Pumped-storage hydroelectricity (PSH), or pumped hydroelectric energy storage (PHES), is a type of hydroelectric energy storage used by electric power systems for load balancing. The method stores energy in the form of gravitational potential energy of water, pumped from a lower elevation reservoir to a higher elevation. Low-cost surplus off-peak electric power is typically used to run the pumps. During periods of high electrical demand, the stored water is released through turbines to produce electric power. Although the losses of the pumping process make the plant a net consumer of energy overall, the system increases revenue by selling more electricity during periods of peak demand, when electricity prices are highest. If the upper lake collects significant rainfall or is fed by a river then the plant may be a net energy producer in the manner of a traditional hydroelectric plant. Pumped-storage hydroelectricity allows energy from intermittent sources (such as solar, wind) and other renewables, or excess electricity from continuous base-load sources (such as coal or nuclear) to be saved for periods of higher demand.
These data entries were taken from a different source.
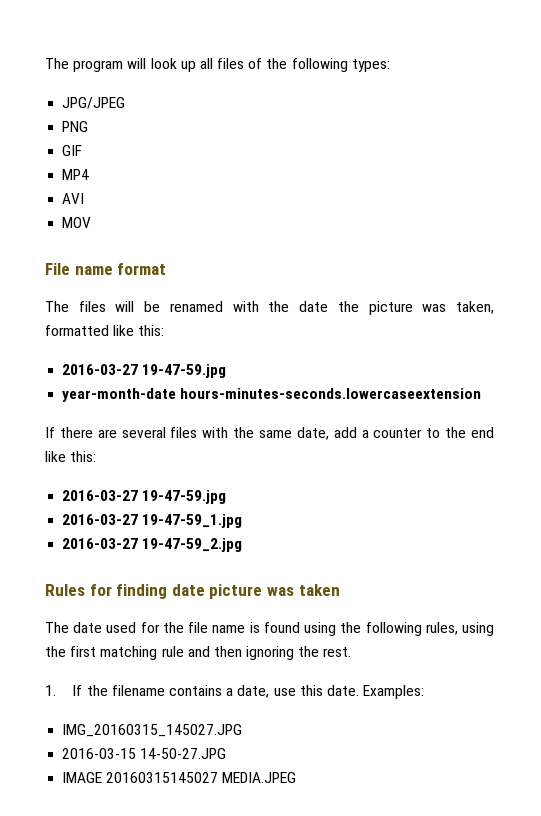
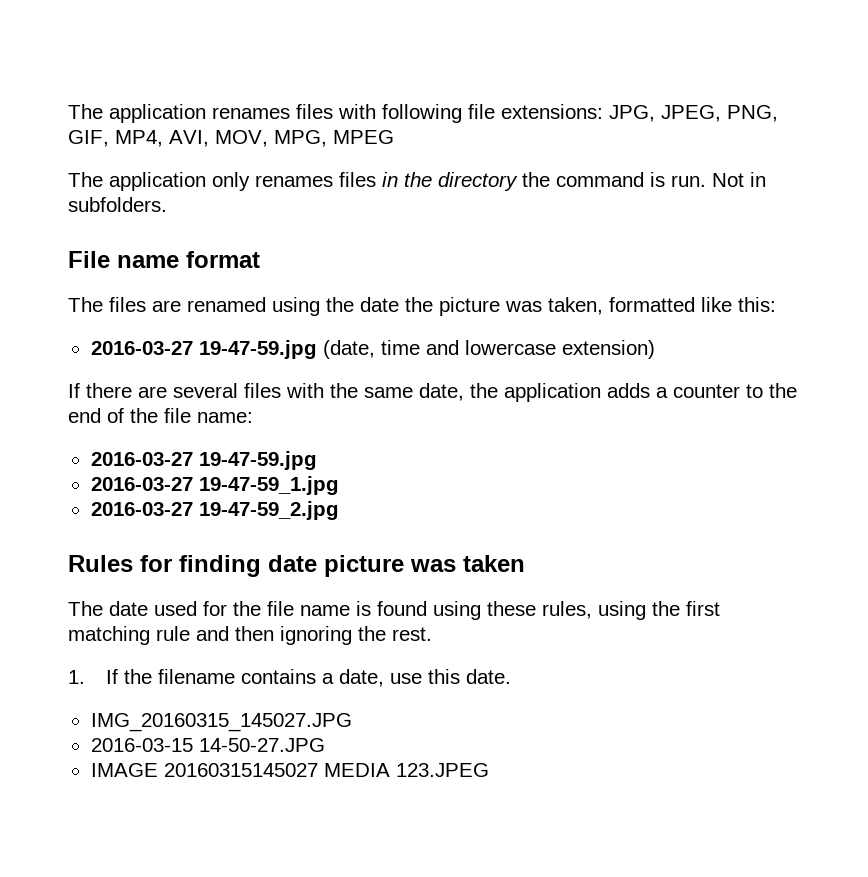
[45,58,390,72] [62,97,126,109] [62,121,89,132] [62,145,83,156] [62,169,90,180] [62,193,85,204] [62,217,92,228] The program will look up all files of the following types: // JPG/JPEG // PNG // GIF // MP4 // AVI // MOV -> [68,104,778,123] [68,130,394,147] [68,172,766,191] [68,197,167,212] The application renames files with following file extensions: JPG, JPEG, PNG, GIF, MP4, AVI, MOV, MPG, MPEG // The application only renames files in the directory the command is run. Not in subfolders.
[115,301,259,312] will be renamed with -> [152,297,320,316] are renamed using
[62,388,482,402] // year-month-date hours-minutes-seconds.lowercaseextension -> [322,340,655,359] (date, time and lowercase extension)
[333,427,357,438] add -> [470,383,650,402] the application adds
[45,451,97,462] like this: -> [107,408,253,423] of the file name:
[340,622,422,636] the following -> [487,601,536,616] these
[363,685,425,699] Examples: -> (511, 676) none
[222,772,297,783] MEDIA.JPEG -> [323,763,489,777] MEDIA 123.JPEG

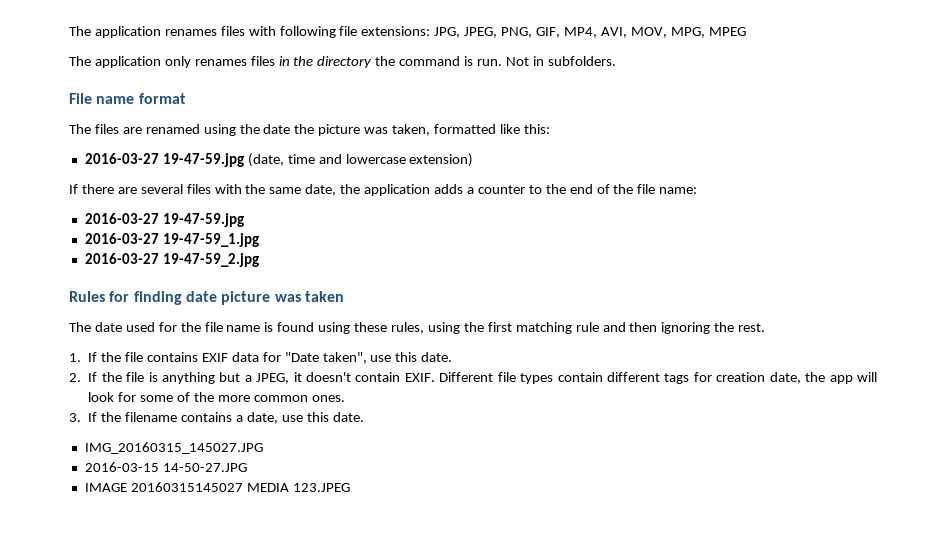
(152, 676) none -> [125,352,453,364] [69,372,877,384] [88,392,345,402] [69,412,122,422] file contains EXIF data for "Date taken", use this date. // 2. If the file is anything but a JPEG, it doesn't contain EXIF. Different file types contain different tags for creation date, the app will look for some of the more common ones. // 3. If the

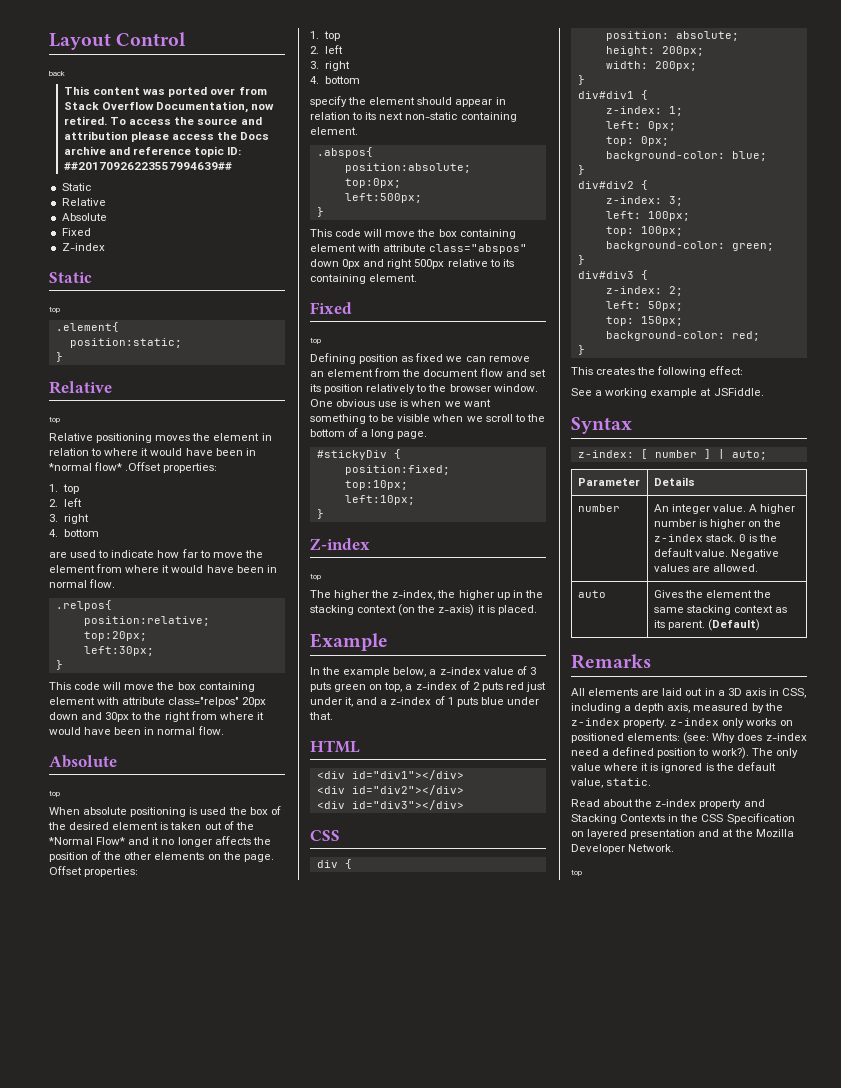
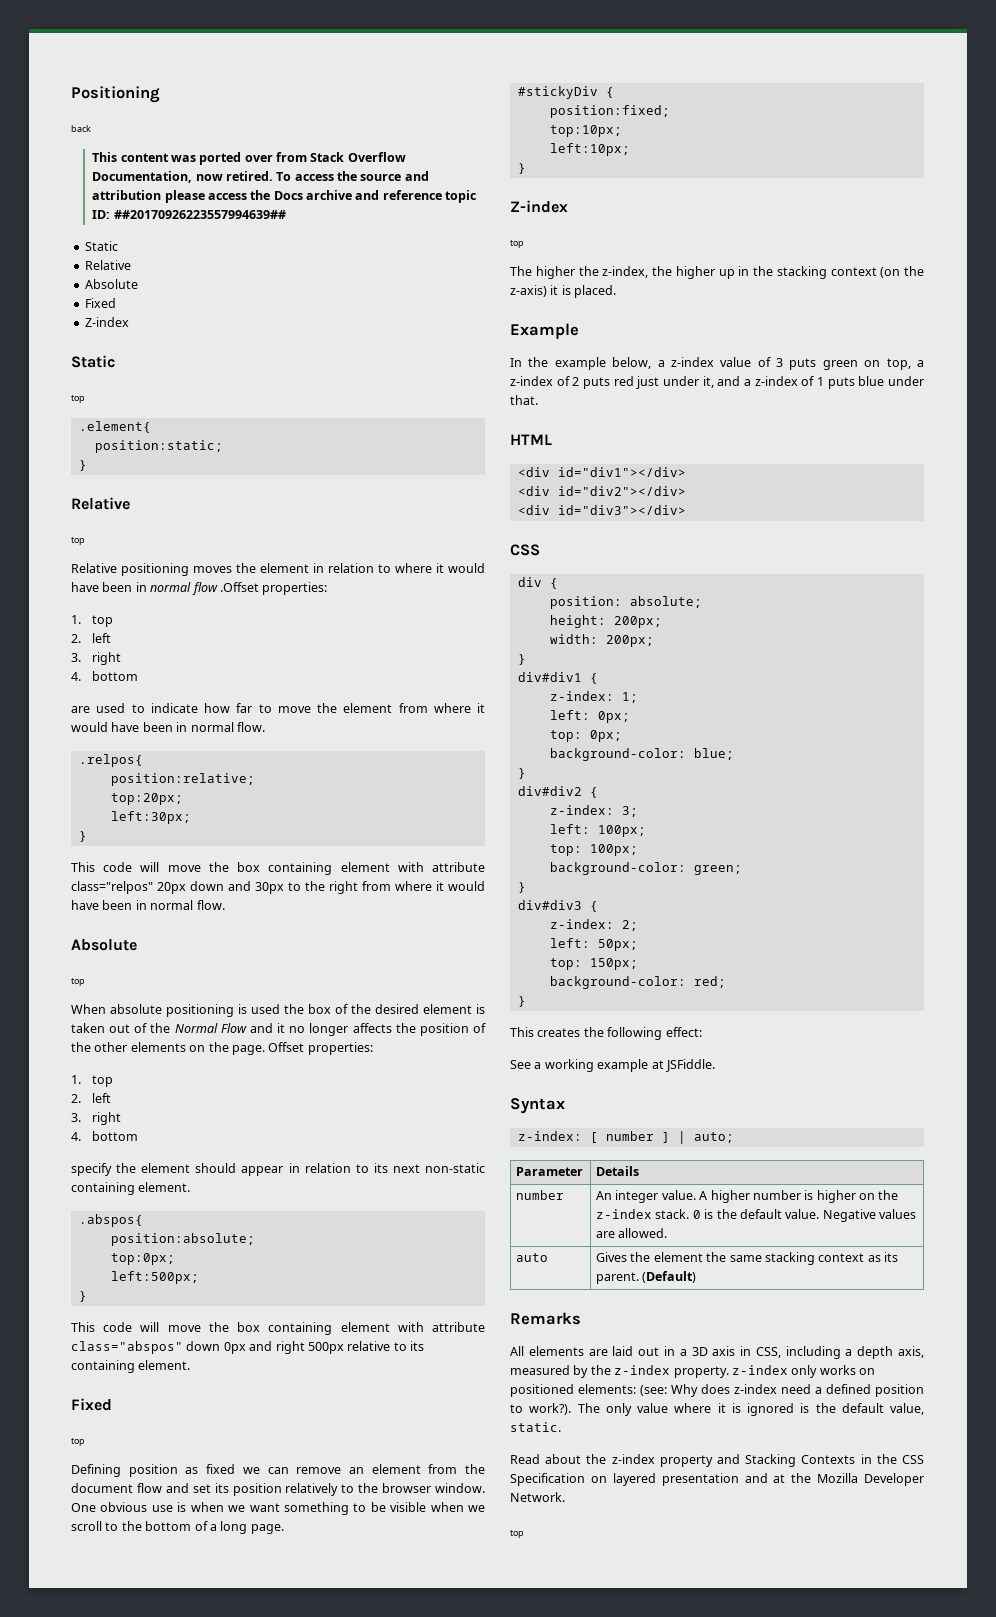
[49,32,187,50] Layout Control -> [71,86,160,103] Positioning
[48,462,123,471] *normal flow* -> [150,582,218,595] normal flow
[48,837,126,845] *Normal Flow* -> [174,1023,247,1033] Normal Flow

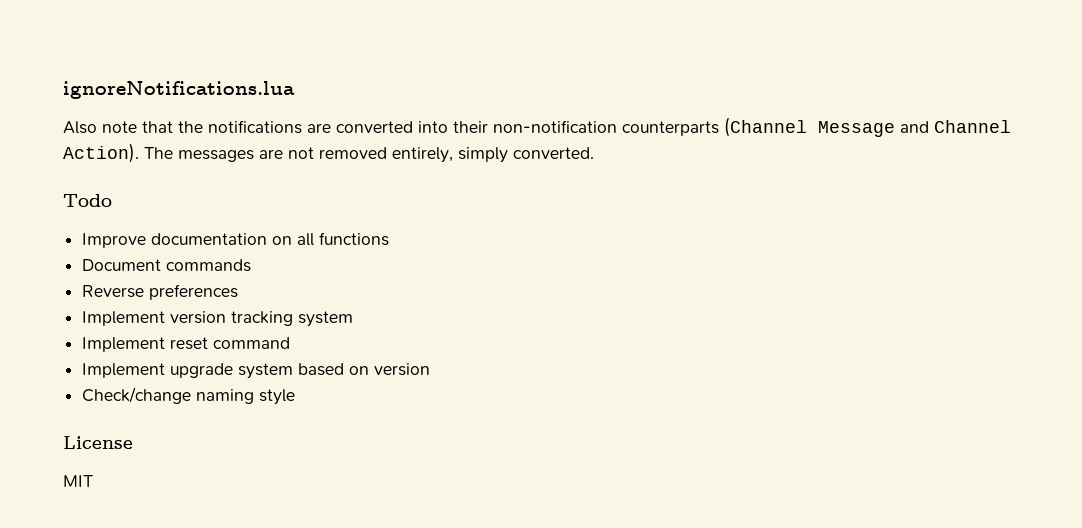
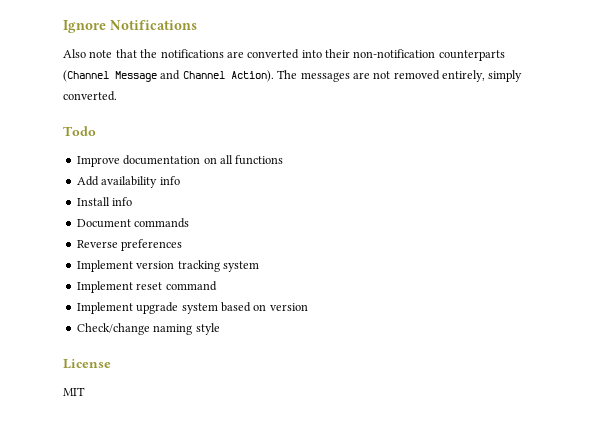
[63,81,295,99] ignoreNotifications.lua -> [63,20,197,33] Ignore Notifications
(390, 239) none -> [76,176,180,188] [76,197,133,206] // Add availability info // Install info

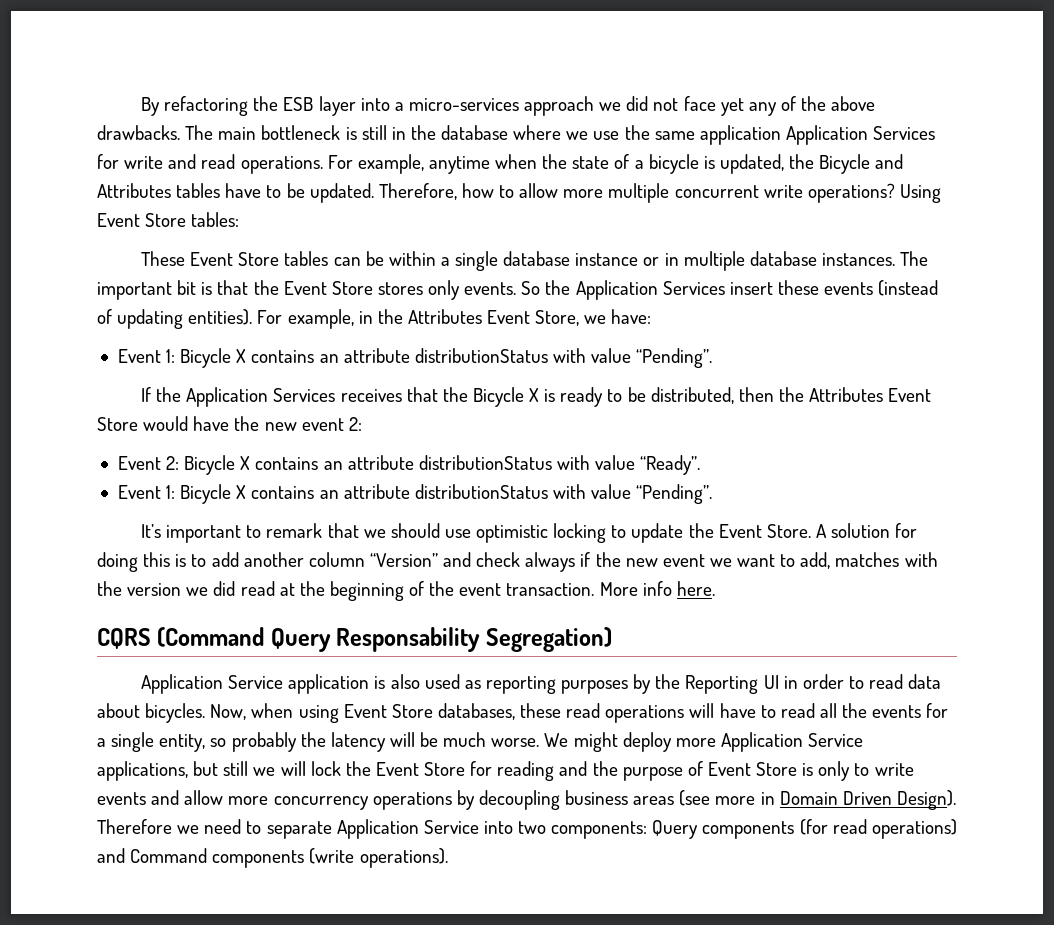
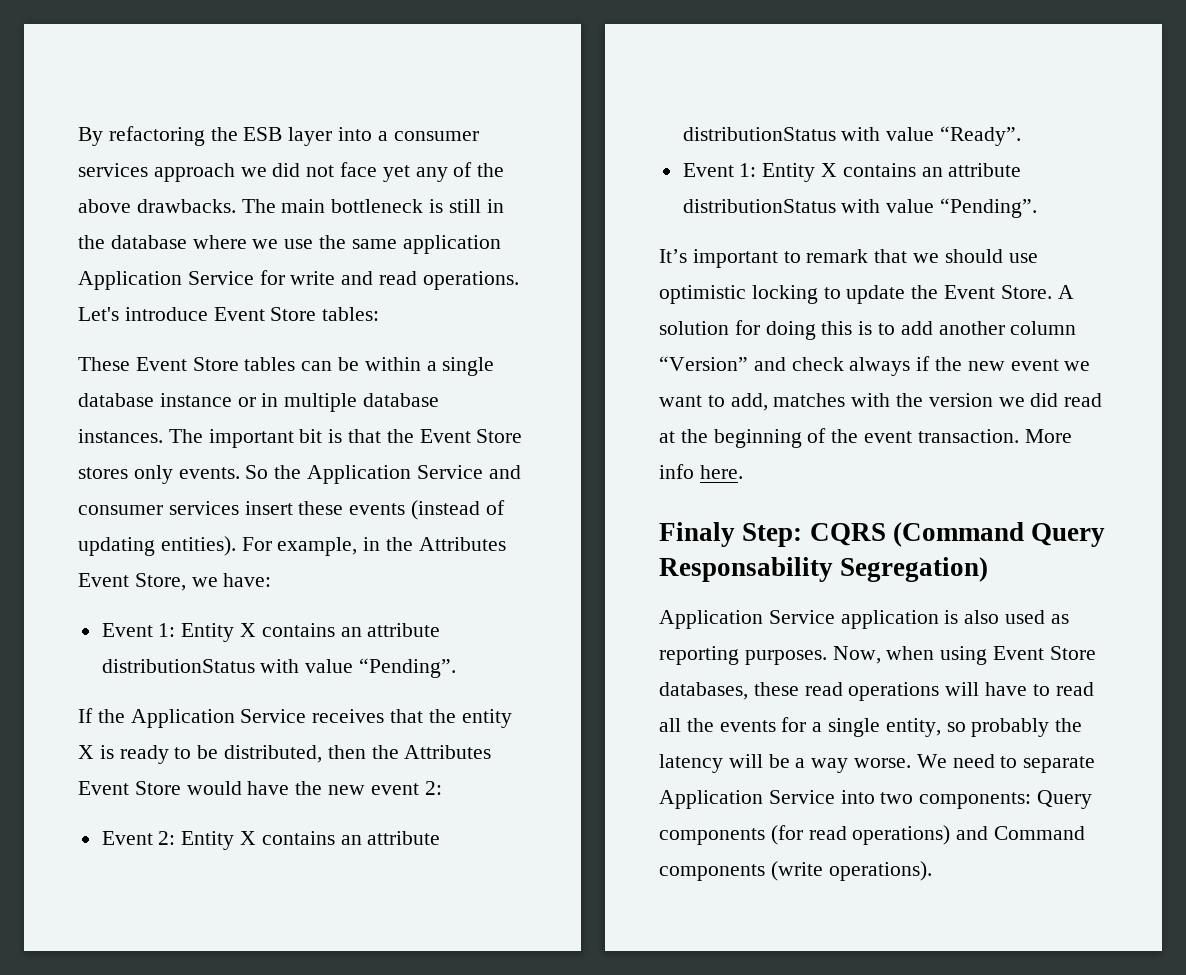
[408,98,519,111] micro-services -> [393,131,479,141] [78,163,148,177] consumer services
[873,126,936,140] Services -> [187,271,254,285] Service
[327,154,904,174] [97,183,941,203] For example, anytime when the state of a bicycle is updated, the Bicycle and Attributes tables have to be updated. Therefore, how to allow more multiple concurrent write operations? Using -> [78,307,208,321] Let's introduce
[662,281,725,295] Services -> [416,465,521,479] [78,501,239,515] Service and consumer services
[180,348,232,368] Bicycle -> [181,623,235,642] Entity
[273,388,336,402] Services -> [240,709,307,723] Service
[472,387,524,407] Bicycle -> [461,709,512,728] entity
[184,455,236,475] Bicycle -> [181,831,235,850] Entity
[180,484,232,504] Bicycle -> [762,163,816,182] Entity
(715, 588) none -> [659,522,803,547] Finaly Step:
[561,674,942,694] [97,703,206,723] purposes by the Reporting UI in order to read data about bicycles. -> [744,650,827,665] purposes.
[443,732,864,752] [97,761,914,781] [97,790,956,810] [97,819,200,834] much worse. We might deploy more Application Service applications, but still we will lock the Event Store for reading and the purpose of Event Store is only to write events and allow more concurrency operations by decoupling business areas (see more in Domain Driven Design). Therefore we -> [795,754,947,773] a way worse. We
The reservoirs used with pumped storage are quite small when compared to conventional hydroelectric dams of similar power capacity, and generating periods are often less than half a day.

Problem definition  Company PMP wants to build a new pumped storage hydroelectricity power plant across a river. This facility will be generating power during the peak hours of the day because of its half day upstream reservoir capacity. And for the off-peak hours it will be pumping up the water that is collected in its downstream reservoir using the power from the grid. So, basically, during the day it will be generating power and selling it with peak prices, and during the evening it will be consuming energy and will need to buy it for off peak prices. The Company PMP is trying to decide about downstream reservoir capacity. To decide it they need to simulate the system with water inflow input and market prices to decide what proportion of upstream and downstream reservoirs would be optimal to decide on size of downstream reservoir.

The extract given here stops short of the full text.